Stored records
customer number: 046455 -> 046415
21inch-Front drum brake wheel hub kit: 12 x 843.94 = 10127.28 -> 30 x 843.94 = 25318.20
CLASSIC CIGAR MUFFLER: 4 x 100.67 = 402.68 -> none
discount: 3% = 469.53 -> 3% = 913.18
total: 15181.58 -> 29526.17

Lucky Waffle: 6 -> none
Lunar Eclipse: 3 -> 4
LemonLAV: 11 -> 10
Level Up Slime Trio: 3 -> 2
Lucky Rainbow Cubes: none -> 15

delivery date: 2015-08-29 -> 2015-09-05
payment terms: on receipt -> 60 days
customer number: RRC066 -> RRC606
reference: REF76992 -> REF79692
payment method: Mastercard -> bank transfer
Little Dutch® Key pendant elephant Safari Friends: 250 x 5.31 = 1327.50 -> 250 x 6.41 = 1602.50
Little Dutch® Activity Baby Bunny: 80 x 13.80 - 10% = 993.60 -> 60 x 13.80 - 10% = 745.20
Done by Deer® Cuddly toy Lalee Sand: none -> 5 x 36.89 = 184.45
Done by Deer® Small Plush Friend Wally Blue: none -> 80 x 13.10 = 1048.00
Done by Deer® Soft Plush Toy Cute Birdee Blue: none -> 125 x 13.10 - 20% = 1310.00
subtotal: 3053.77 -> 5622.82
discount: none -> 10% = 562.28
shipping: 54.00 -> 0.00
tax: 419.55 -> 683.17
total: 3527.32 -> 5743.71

→ AIM OF THE EXERCISE
Scan the entries above for the line containing "discount: 3% = 469.53 -> 3% = 913.18", and copy it and all lines after it exactly, down to and including the line containing "payment method: Mastercard -> bank transfer".

→ OUTPUT BELOW
discount: 3% = 469.53 -> 3% = 913.18
total: 15181.58 -> 29526.17

Lucky Waffle: 6 -> none
Lunar Eclipse: 3 -> 4
LemonLAV: 11 -> 10
Level Up Slime Trio: 3 -> 2
Lucky Rainbow Cubes: none -> 15

delivery date: 2015-08-29 -> 2015-09-05
payment terms: on receipt -> 60 days
customer number: RRC066 -> RRC606
reference: REF76992 -> REF79692
payment method: Mastercard -> bank transfer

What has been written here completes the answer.